The declining influence of the AFL-CIO has encouraged growing sections of big business and the Republican Party to circumvent the unions altogether. In the recent period alone, the federal bankruptcy courts have granted United Airlines the right to stop paying into the union pension fund, Republican governors have unilaterally abrogated public employee contracts, and the Bush administration has moved towards establishing a pay-for-performance system for all federal employees, along the lines of the Department of Homeland Security.
Stern made clear the centrality of jurisdictional disputes between various unions in the current conflict at the top of the AFL-CIO bureaucracy. In a recent interview with the Nation magazine, he bitterly complained that the Steelworkers union was infringing on the SEIU’s turf by organizing commercial building and healthcare workers.

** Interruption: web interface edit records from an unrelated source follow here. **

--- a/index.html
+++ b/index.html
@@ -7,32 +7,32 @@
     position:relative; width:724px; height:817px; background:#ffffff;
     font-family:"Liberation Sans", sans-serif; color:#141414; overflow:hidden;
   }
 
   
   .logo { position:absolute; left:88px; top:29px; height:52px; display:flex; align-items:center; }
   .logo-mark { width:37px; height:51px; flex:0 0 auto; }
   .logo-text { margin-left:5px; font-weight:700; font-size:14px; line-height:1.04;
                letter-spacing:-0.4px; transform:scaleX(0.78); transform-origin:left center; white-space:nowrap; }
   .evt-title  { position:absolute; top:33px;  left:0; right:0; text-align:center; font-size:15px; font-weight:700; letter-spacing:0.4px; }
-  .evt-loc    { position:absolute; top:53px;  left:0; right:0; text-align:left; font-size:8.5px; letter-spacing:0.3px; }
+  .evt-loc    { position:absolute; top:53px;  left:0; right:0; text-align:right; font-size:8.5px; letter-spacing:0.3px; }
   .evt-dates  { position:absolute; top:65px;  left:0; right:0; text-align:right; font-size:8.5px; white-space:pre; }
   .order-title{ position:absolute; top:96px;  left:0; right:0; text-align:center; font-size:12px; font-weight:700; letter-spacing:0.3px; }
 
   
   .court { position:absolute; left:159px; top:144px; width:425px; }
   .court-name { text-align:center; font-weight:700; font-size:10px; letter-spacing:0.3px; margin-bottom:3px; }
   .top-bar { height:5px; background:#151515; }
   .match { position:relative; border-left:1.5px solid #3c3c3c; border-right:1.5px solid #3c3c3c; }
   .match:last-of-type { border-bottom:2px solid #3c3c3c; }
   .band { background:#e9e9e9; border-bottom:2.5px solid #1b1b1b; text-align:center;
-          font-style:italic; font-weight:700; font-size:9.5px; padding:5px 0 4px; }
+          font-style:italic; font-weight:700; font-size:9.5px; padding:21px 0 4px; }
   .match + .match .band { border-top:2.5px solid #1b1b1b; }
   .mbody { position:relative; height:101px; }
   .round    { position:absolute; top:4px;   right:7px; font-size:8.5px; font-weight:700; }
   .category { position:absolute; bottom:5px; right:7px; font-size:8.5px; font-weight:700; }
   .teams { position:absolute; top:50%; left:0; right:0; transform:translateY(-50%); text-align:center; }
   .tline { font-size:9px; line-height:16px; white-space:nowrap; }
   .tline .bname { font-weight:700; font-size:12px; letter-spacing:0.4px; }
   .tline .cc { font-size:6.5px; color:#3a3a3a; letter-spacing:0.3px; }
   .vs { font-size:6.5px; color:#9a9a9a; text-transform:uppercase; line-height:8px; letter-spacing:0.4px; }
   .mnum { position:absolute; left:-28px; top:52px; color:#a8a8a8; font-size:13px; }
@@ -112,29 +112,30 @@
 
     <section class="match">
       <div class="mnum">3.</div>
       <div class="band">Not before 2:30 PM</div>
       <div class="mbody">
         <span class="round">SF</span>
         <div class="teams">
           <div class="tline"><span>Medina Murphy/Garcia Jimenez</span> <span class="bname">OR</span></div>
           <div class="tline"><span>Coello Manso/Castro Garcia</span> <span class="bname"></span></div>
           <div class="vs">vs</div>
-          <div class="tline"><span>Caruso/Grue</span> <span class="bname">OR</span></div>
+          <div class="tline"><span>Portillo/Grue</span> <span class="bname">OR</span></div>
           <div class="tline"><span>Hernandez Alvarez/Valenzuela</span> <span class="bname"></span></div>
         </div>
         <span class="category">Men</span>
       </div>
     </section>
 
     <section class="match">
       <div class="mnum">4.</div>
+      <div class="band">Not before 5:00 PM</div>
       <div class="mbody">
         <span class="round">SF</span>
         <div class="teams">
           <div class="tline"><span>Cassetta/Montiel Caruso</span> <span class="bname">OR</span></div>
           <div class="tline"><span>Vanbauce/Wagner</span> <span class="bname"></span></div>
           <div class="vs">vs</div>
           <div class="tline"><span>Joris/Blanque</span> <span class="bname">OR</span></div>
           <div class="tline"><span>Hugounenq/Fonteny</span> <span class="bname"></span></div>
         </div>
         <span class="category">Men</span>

Stern told the Nation he had offered the United Steelworkers union the option of organizing security guards at industrial facilities if they agreed to lay off security guards in commercial buildings. The Steelworkers officials, however, saw that as an attempt to distract them from organizing healthcare workers, Stern complained.
The fight within the labor bureaucracy has generated little interest except among ex-radicals and liberals such as those who publish the Nation, Democratic Party officials who are concerned that a split in the AFL-CIO could disrupt their flow of money from the labor bureaucracy, and media commentators who worry that a split could weaken a long-standing and reliable prop of American capitalism and its two-party system.
Among union members, the rift has been hardly noticed. The comments of one worker, cited by the Detroit News, sum up the general contempt in which the AFL-CIO bureaucracy is held. Noting that few of his fellow workers were following news of the possible breakup, Skip Hanline, a member of the United Auto Workers union at Delphi’s steering assembly plant in Athens, Alabama, said he had seen a drastic shift in the unions over the last 20 years. Union leaders, he said, had more in common with company executives than with assembly line workers.
“The unions have become more capitalistic in nature,” Hanline said, “They’re more corporate in the way the run things.”
The fracturing of the AFL-CIO underscores the fact that at a resurgence of the working class movement will not emerge through this bureaucratized apparatus, or any of its factions, but through the creation of new forms of organization—above all, a political party of the working class that consciously strives for the unity of workers internationally and the reorganization of economic life based on socialist principles of genuine democracy and equality.